Making inferences on treatment effects from real world data: propensity scores, confounding by indication, and other perils for the unwary in observational research

BMJ 2013; 347 doi: https://doi.org/10.1136/bmj.f6409 (Published 11 November 2013) Cite this as: BMJ 2013;347:f6409
  1. Nick Freemantle, professor of clinical epidemiology and biostatistics12,
  2. Louise Marston, senior research statistician12,
  3. Kate Walters, senior clinical lecturer in primary care and epidemiology1,
  4. John Wood, principal research statistician12,
  5. Matthew R Reynolds, director, economics and quality of life research34,
  6. Irene Petersen, reader in epidemiology and statistics12
  1. 1Department of Primary Care and Population Health, UCL Medical School (Royal Free Campus), London NW3 2PF, UK
  2. 2PRIMENT Clinical Trials Unit, UCL Medical School
  3. 3Lahey Clinic Medical Center, Burlington, MA, USA
  4. 4Harvard Clinical Research Institute, Boston, MA, USA
  1. Correspondence to: nicholas.freemantle{at}ucl.ac.uk
  • Accepted 11 September 2013

Propensity score based methods are used increasingly to evaluate the effectiveness of treatments when evidence from randomised trials is not available. However, users need to be aware of their strengths and limitations

For well rehearsed reasons, randomised trials are established as the mainstay of the evaluation of healthcare interventions. Indeed, as far back as 1935 Ronald Fisher commented that, “the simple act of randomisation assures the internal validity of the test for significance,”1 before going on to lambast Charles Darwin for making strong conclusions from observational data. An irascible eugenicist and misogynist, Fisher was a brilliant but flawed genius; but we ignore his guidance on avoiding bias at our peril.

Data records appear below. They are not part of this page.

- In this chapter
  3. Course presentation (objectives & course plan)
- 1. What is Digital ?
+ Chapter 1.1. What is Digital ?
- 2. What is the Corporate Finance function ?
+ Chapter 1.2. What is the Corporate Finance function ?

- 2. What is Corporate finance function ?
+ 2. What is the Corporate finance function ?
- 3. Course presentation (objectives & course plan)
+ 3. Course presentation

Though Fisher’s aphorism remains true today, it addresses only part of the challenge. Decision makers could be equally interested in the external validity of a research finding, often asking for information about the effectiveness of treatments in the real world. Randomised trials, particularly those undertaken to support an application for marketing authorisation of a new medical product, may include by design only a stylised subset of patients with the particular condition: patients who are adherent and somewhat positively disposed to at least one of the treatment options (as identified by their agreement to be randomised); patients who are relatively lacking in comorbidities (to reduce the risk of serious adverse events that might confound the assessment of safety); and patients who are unrepresentatively young and often predominantly male (as investigators tend to be clinical specialists who draw from their local patient population, rather than generalists specialising in the complex problems of older people). Furthermore, participants are usually low risk because treatment is compared with a placebo (since the regulatory bodies require only proof that a product works not information on how it compares with existing treatments). Randomised trials are also expensive, with little change from $50m (£31m; €35m) for a landmark regulatory study, and they have a long lead time from inception to completion. This means that current patients with serious conditions may not benefit from the results even if the trials are conducted.

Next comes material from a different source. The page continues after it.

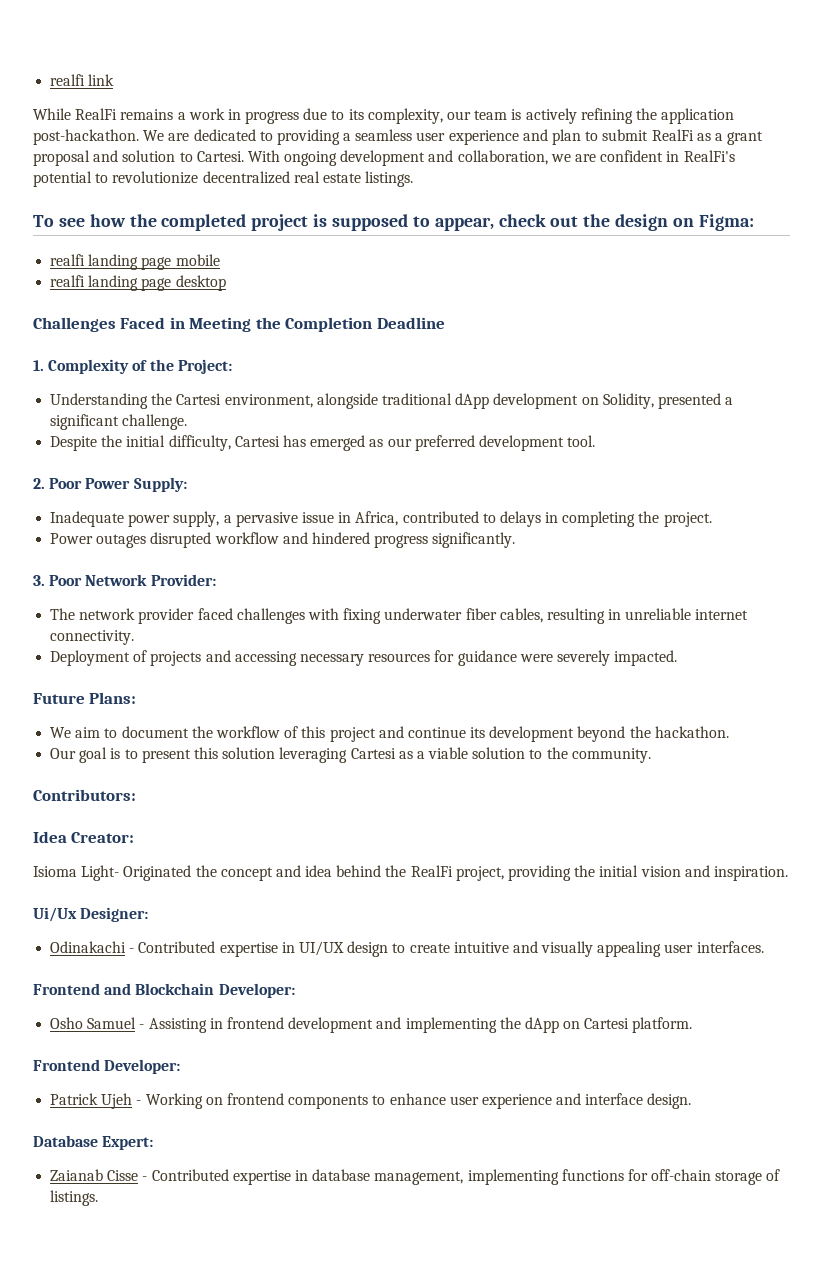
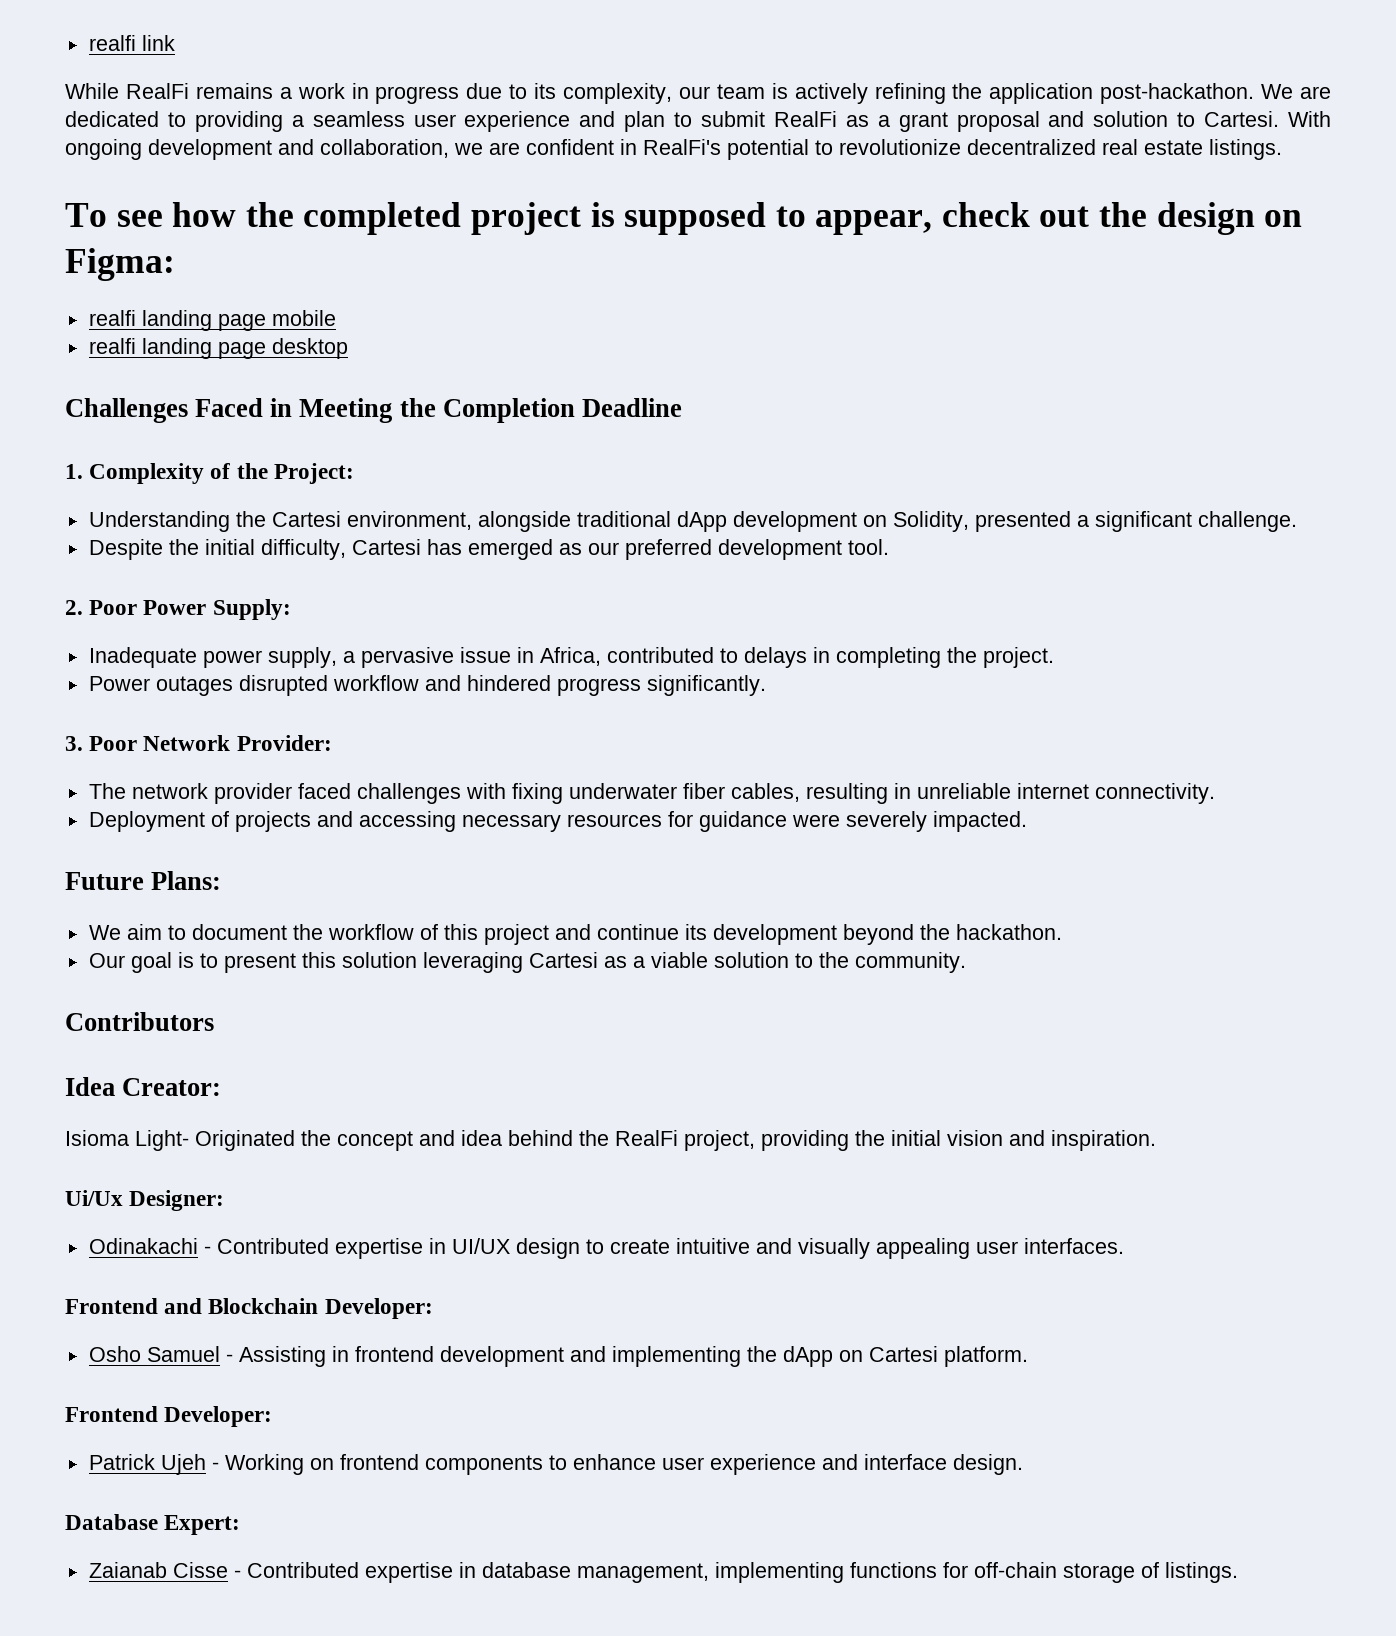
- Contributors:
+ Contributors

In attempts to address some of these limitations (trials conducted in the wrong or unrepresentative populations, or not done at all) researchers may turn to observational methods and the rich array of observational data to fill in some of the gaps.2 In this paper we describe, through a series of examples, some of the potential advantages and perils of observational studies and suggest some strategies to negotiate the challenges safely.

Propensity score analyses

Propensity scores were described by Rosenbaum and Rubin in 19833 as a deft means of accounting for known confounders or biases in estimation. They have developed a central place in observational research, being used in many settings, including those that do not lend themselves to randomised trials.4 Smeeth et al used propensity score based analyses to address confounding in the comparison of people treated and not treated with statins.5 Taking data from the Health Improvement Network (THIN), a data set based on general practice records, they fitted a statistical model to estimate the individual likelihood that patients would be prescribed a statin, using a list of 39 potential explanatory variables unaffected by exposure to statins, including demographic and medical history, prescribed drugs, social deprivation, and consultation behaviour. This provided a propensity score for each patient (that is, the model’s prediction of the likelihood of receiving a statin). They used these scores to adjust for confounding when estimating the differences in outcome between patients receiving and not receiving statins but with a similar propensity for receiving statins. We can have some confidence that the adjustment using propensity scores was successful because their results were closely in line with those for vascular outcomes in randomised trials, lending support to the notion that other non-vascular outcomes (the focus of their research) may also reasonably be compared.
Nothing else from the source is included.